HOW TO COMPLETE THIS TASK »
Only the text of the entries below should be returned, exactly as given, without pictures.

┄┄┄┄┄┄┄┄┄┄┄┄┄┄┄┄┄┄┄┄

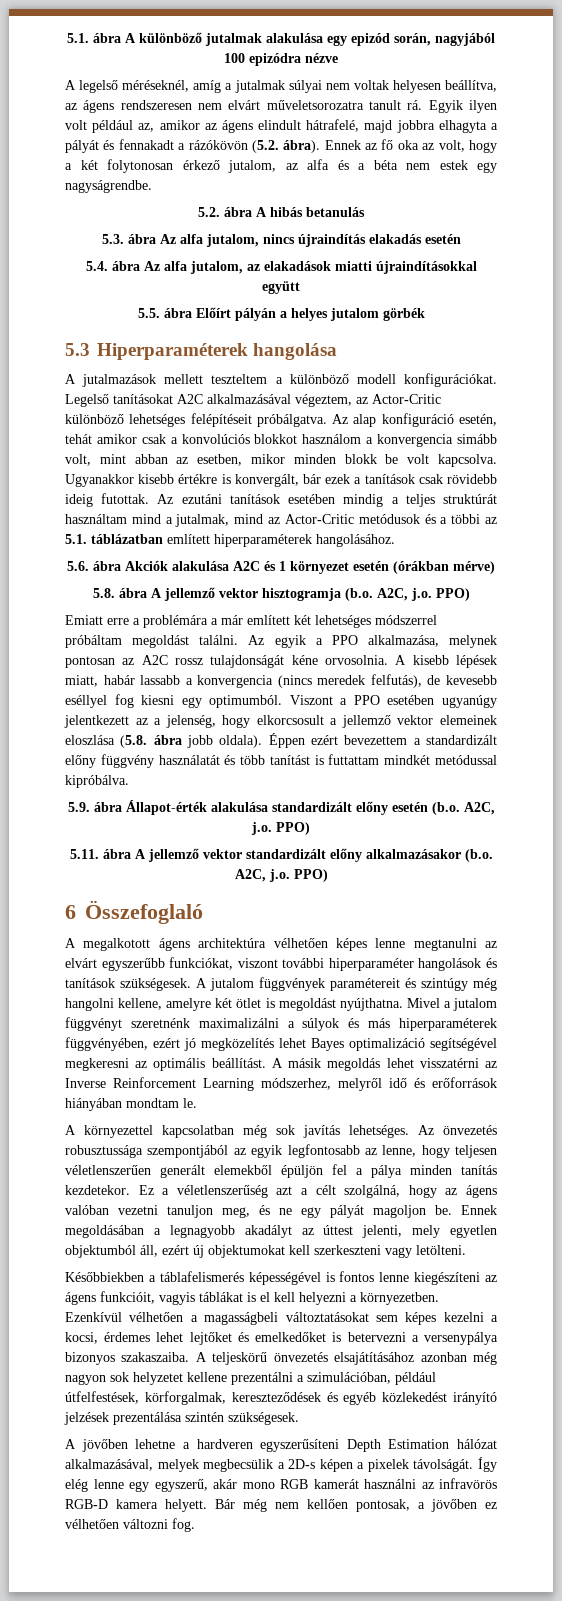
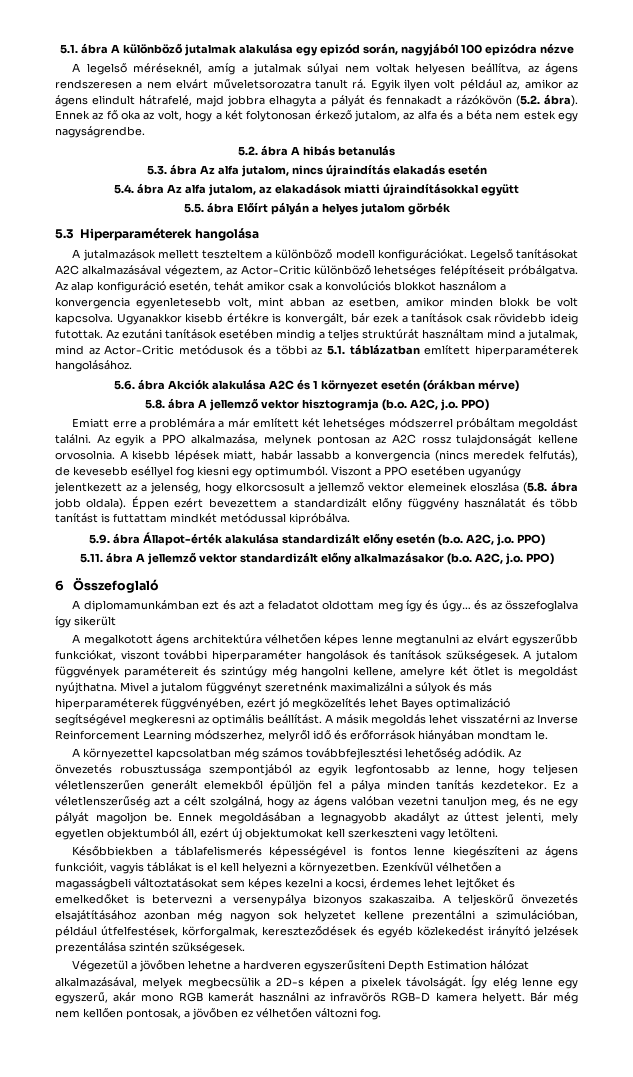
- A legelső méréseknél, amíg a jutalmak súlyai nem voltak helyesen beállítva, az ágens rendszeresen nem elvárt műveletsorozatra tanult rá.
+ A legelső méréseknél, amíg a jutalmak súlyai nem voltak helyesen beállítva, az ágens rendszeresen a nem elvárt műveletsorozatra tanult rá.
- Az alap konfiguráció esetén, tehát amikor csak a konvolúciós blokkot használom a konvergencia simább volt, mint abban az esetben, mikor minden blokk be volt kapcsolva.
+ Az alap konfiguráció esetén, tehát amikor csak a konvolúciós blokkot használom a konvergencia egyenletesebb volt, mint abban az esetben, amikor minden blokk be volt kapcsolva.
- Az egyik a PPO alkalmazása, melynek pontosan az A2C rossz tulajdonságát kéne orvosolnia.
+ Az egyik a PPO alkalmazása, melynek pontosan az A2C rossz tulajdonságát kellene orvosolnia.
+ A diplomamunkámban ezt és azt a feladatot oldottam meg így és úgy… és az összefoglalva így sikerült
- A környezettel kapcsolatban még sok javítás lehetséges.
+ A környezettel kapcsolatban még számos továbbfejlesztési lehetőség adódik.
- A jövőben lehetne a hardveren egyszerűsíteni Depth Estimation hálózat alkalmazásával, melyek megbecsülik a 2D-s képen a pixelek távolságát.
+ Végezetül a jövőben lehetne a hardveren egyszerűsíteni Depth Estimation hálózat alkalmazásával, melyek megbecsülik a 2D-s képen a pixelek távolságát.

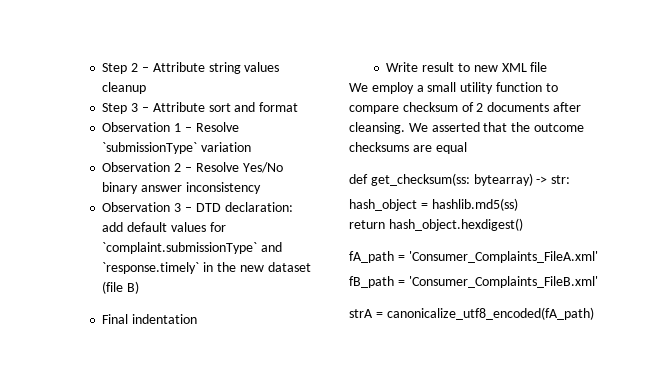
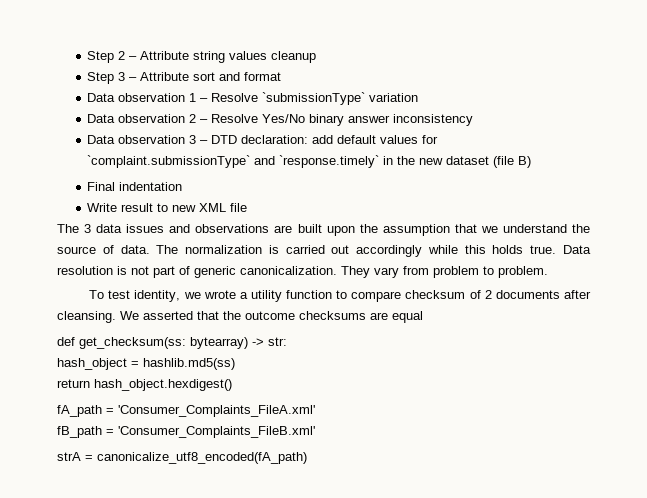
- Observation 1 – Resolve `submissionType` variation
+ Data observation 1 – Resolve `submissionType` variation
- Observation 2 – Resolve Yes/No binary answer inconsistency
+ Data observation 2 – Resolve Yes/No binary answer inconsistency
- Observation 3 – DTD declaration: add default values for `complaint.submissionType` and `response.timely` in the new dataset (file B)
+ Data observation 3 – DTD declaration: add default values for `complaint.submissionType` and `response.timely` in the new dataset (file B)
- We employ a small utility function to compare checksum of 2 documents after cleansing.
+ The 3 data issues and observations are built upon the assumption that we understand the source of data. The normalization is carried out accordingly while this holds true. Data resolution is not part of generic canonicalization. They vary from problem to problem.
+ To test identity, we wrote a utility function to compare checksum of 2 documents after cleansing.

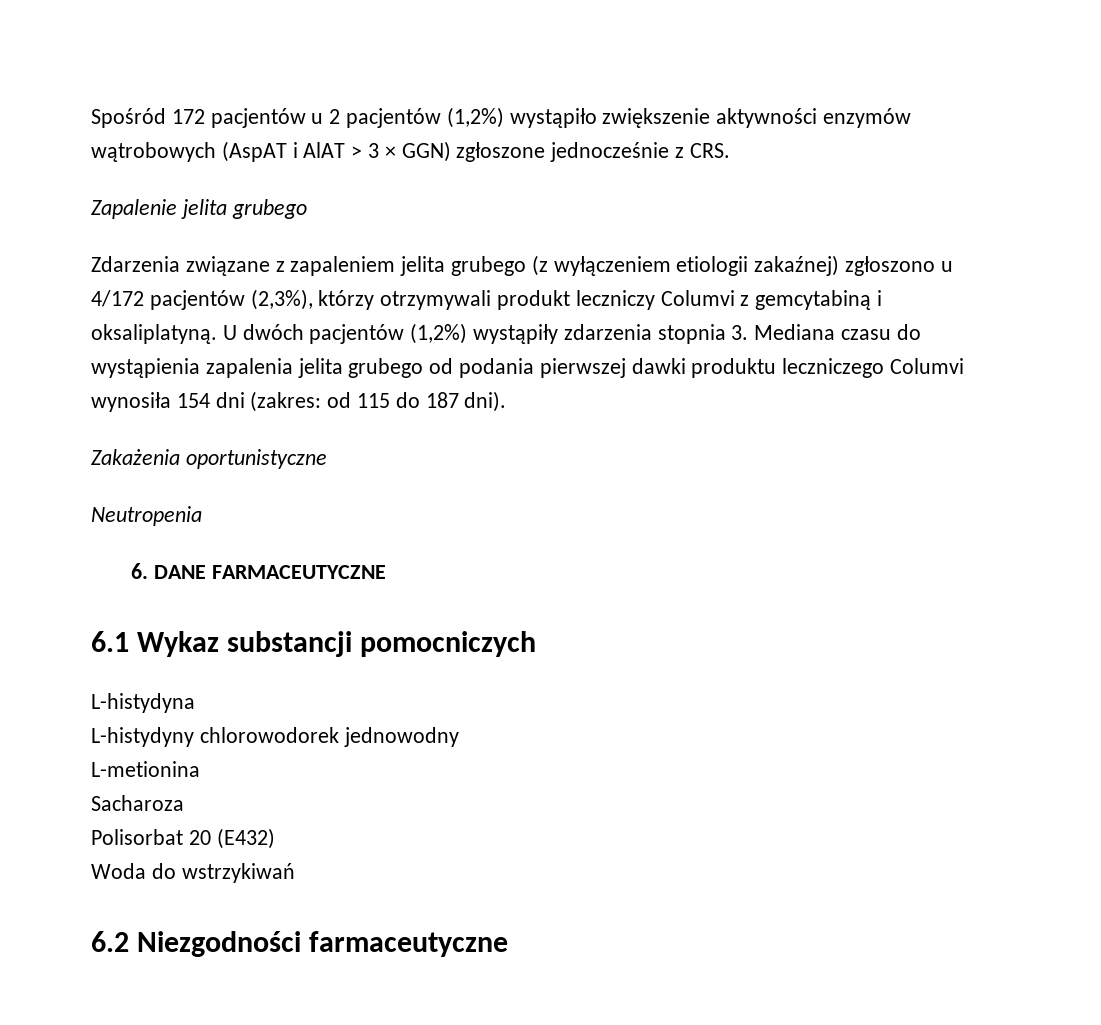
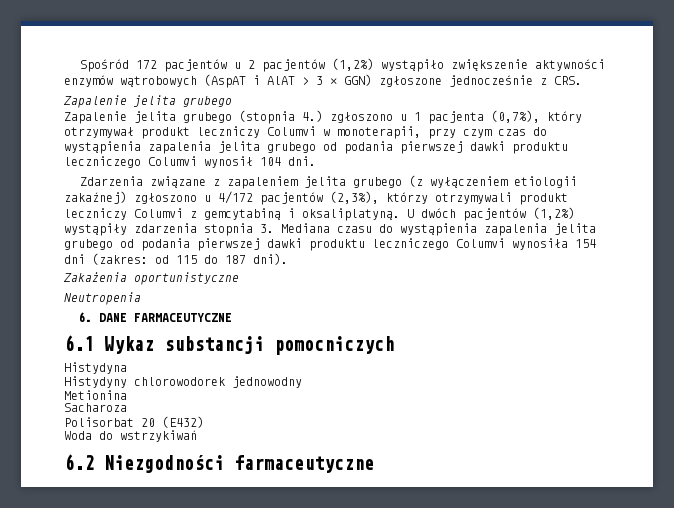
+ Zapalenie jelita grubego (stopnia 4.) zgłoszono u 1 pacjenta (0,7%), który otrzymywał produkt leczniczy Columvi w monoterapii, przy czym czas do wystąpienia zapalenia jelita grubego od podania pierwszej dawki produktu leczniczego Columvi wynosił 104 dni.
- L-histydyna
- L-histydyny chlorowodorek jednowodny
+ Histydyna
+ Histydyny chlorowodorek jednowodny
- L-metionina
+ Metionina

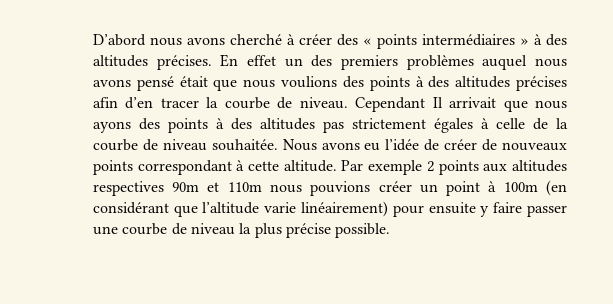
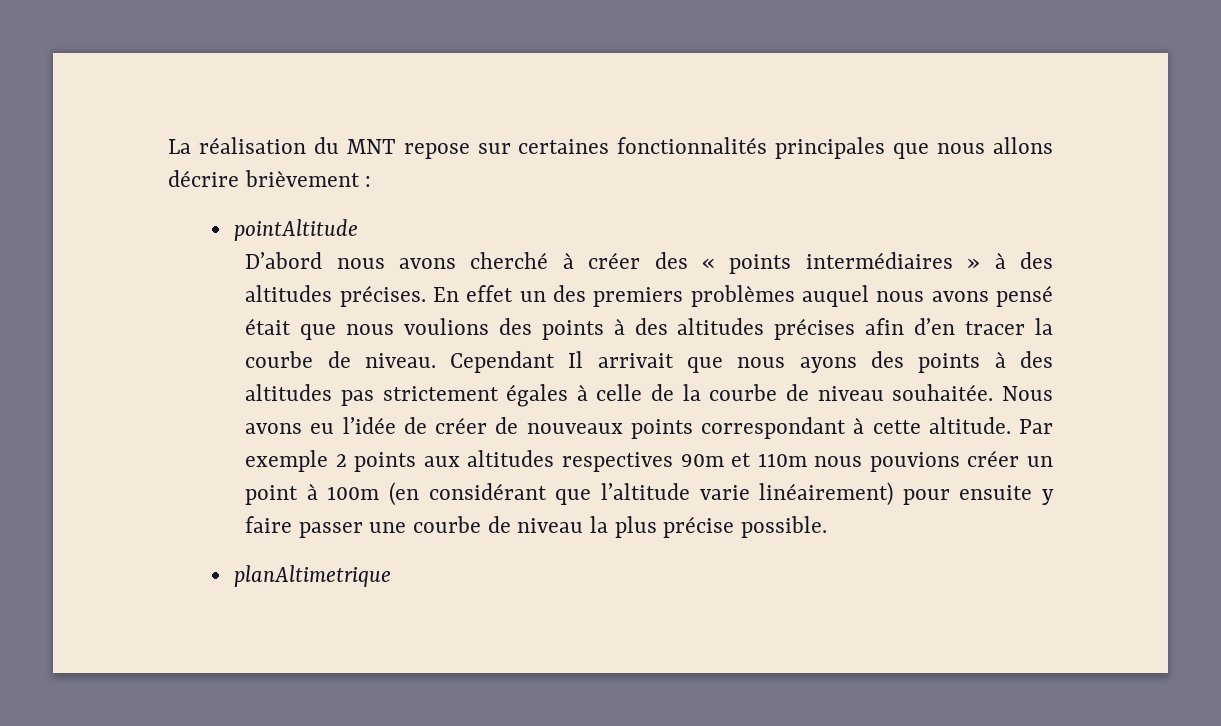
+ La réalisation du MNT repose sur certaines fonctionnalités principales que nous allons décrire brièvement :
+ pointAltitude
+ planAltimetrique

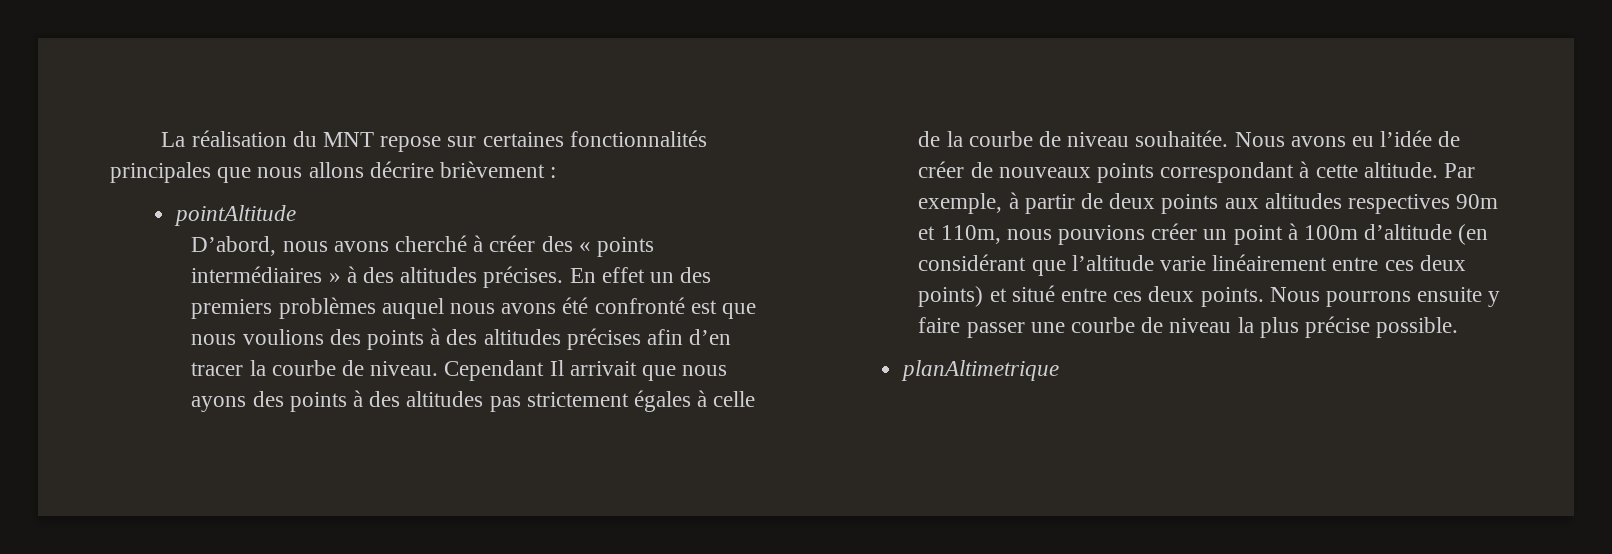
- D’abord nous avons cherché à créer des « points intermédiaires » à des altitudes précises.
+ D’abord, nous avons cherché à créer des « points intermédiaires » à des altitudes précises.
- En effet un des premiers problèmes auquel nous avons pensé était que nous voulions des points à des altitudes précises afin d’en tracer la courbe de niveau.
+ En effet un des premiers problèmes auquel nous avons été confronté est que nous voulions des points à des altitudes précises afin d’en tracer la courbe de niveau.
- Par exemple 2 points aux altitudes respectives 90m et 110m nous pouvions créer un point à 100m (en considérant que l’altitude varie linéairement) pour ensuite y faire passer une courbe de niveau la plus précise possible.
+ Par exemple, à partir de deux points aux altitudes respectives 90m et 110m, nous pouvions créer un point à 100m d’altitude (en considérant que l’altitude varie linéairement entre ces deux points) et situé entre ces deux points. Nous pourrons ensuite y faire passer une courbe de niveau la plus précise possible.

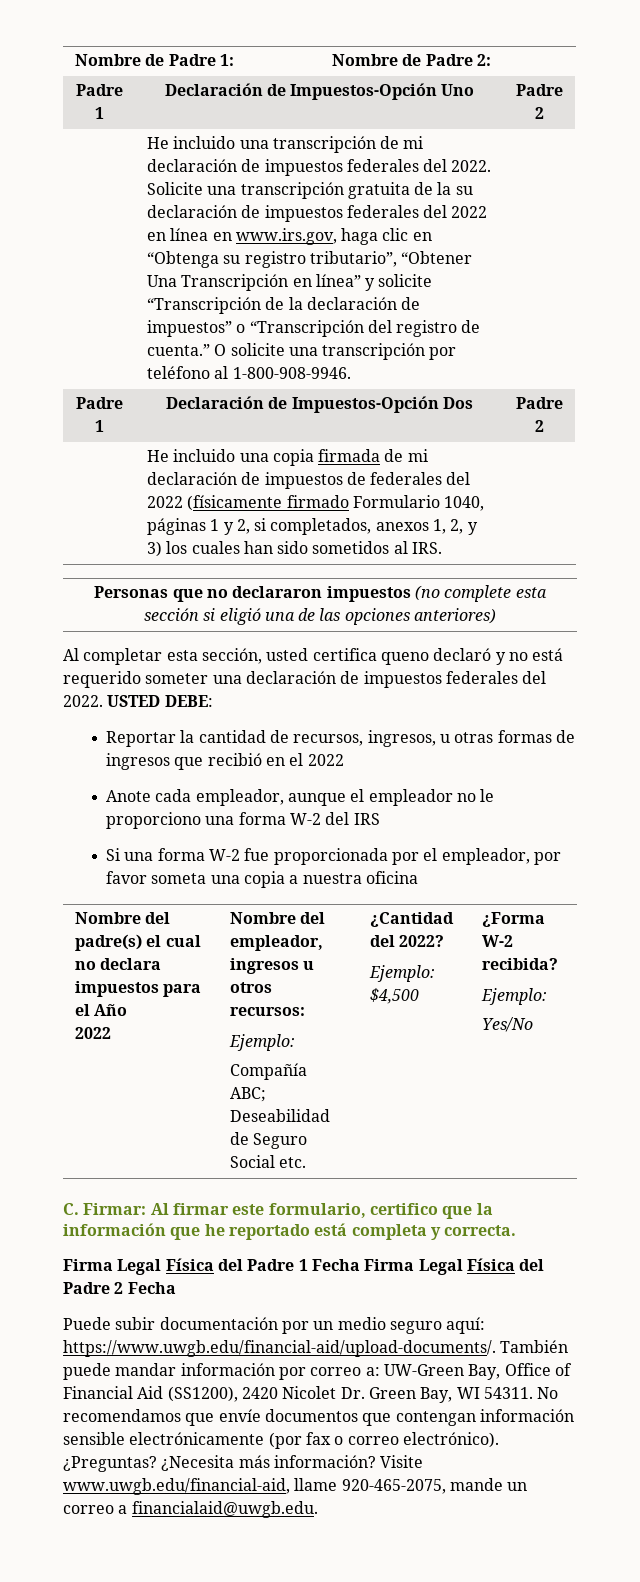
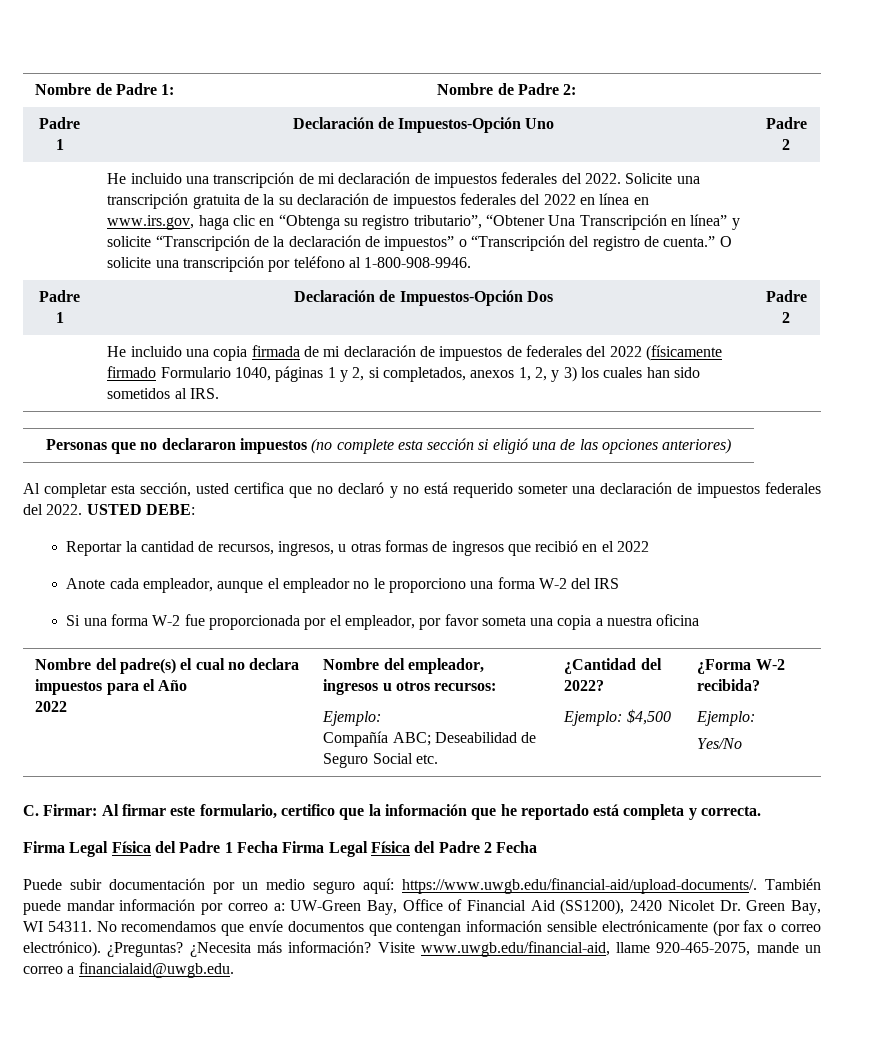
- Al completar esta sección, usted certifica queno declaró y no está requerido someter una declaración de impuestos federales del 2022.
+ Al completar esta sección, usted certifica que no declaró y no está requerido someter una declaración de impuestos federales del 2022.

┄┄┄┄┄┄┄┄┄┄┄┄┄┄┄┄┄┄┄┄

ANSWER BOX »
- A legelső méréseknél, amíg a jutalmak súlyai nem voltak helyesen beállítva, az ágens rendszeresen nem elvárt műveletsorozatra tanult rá.
+ A legelső méréseknél, amíg a jutalmak súlyai nem voltak helyesen beállítva, az ágens rendszeresen a nem elvárt műveletsorozatra tanult rá.
- Az alap konfiguráció esetén, tehát amikor csak a konvolúciós blokkot használom a konvergencia simább volt, mint abban az esetben, mikor minden blokk be volt kapcsolva.
+ Az alap konfiguráció esetén, tehát amikor csak a konvolúciós blokkot használom a konvergencia egyenletesebb volt, mint abban az esetben, amikor minden blokk be volt kapcsolva.
- Az egyik a PPO alkalmazása, melynek pontosan az A2C rossz tulajdonságát kéne orvosolnia.
+ Az egyik a PPO alkalmazása, melynek pontosan az A2C rossz tulajdonságát kellene orvosolnia.
+ A diplomamunkámban ezt és azt a feladatot oldottam meg így és úgy… és az összefoglalva így sikerült
- A környezettel kapcsolatban még sok javítás lehetséges.
+ A környezettel kapcsolatban még számos továbbfejlesztési lehetőség adódik.
- A jövőben lehetne a hardveren egyszerűsíteni Depth Estimation hálózat alkalmazásával, melyek megbecsülik a 2D-s képen a pixelek távolságát.
+ Végezetül a jövőben lehetne a hardveren egyszerűsíteni Depth Estimation hálózat alkalmazásával, melyek megbecsülik a 2D-s képen a pixelek távolságát.

- Observation 1 – Resolve `submissionType` variation
+ Data observation 1 – Resolve `submissionType` variation
- Observation 2 – Resolve Yes/No binary answer inconsistency
+ Data observation 2 – Resolve Yes/No binary answer inconsistency
- Observation 3 – DTD declaration: add default values for `complaint.submissionType` and `response.timely` in the new dataset (file B)
+ Data observation 3 – DTD declaration: add default values for `complaint.submissionType` and `response.timely` in the new dataset (file B)
- We employ a small utility function to compare checksum of 2 documents after cleansing.
+ The 3 data issues and observations are built upon the assumption that we understand the source of data. The normalization is carried out accordingly while this holds true. Data resolution is not part of generic canonicalization. They vary from problem to problem.
+ To test identity, we wrote a utility function to compare checksum of 2 documents after cleansing.

+ Zapalenie jelita grubego (stopnia 4.) zgłoszono u 1 pacjenta (0,7%), który otrzymywał produkt leczniczy Columvi w monoterapii, przy czym czas do wystąpienia zapalenia jelita grubego od podania pierwszej dawki produktu leczniczego Columvi wynosił 104 dni.
- L-histydyna
- L-histydyny chlorowodorek jednowodny
+ Histydyna
+ Histydyny chlorowodorek jednowodny
- L-metionina
+ Metionina

+ La réalisation du MNT repose sur certaines fonctionnalités principales que nous allons décrire brièvement :
+ pointAltitude
+ planAltimetrique

- D’abord nous avons cherché à créer des « points intermédiaires » à des altitudes précises.
+ D’abord, nous avons cherché à créer des « points intermédiaires » à des altitudes précises.
- En effet un des premiers problèmes auquel nous avons pensé était que nous voulions des points à des altitudes précises afin d’en tracer la courbe de niveau.
+ En effet un des premiers problèmes auquel nous avons été confronté est que nous voulions des points à des altitudes précises afin d’en tracer la courbe de niveau.
- Par exemple 2 points aux altitudes respectives 90m et 110m nous pouvions créer un point à 100m (en considérant que l’altitude varie linéairement) pour ensuite y faire passer une courbe de niveau la plus précise possible.
+ Par exemple, à partir de deux points aux altitudes respectives 90m et 110m, nous pouvions créer un point à 100m d’altitude (en considérant que l’altitude varie linéairement entre ces deux points) et situé entre ces deux points. Nous pourrons ensuite y faire passer une courbe de niveau la plus précise possible.

- Al completar esta sección, usted certifica queno declaró y no está requerido someter una declaración de impuestos federales del 2022.
+ Al completar esta sección, usted certifica que no declaró y no está requerido someter una declaración de impuestos federales del 2022.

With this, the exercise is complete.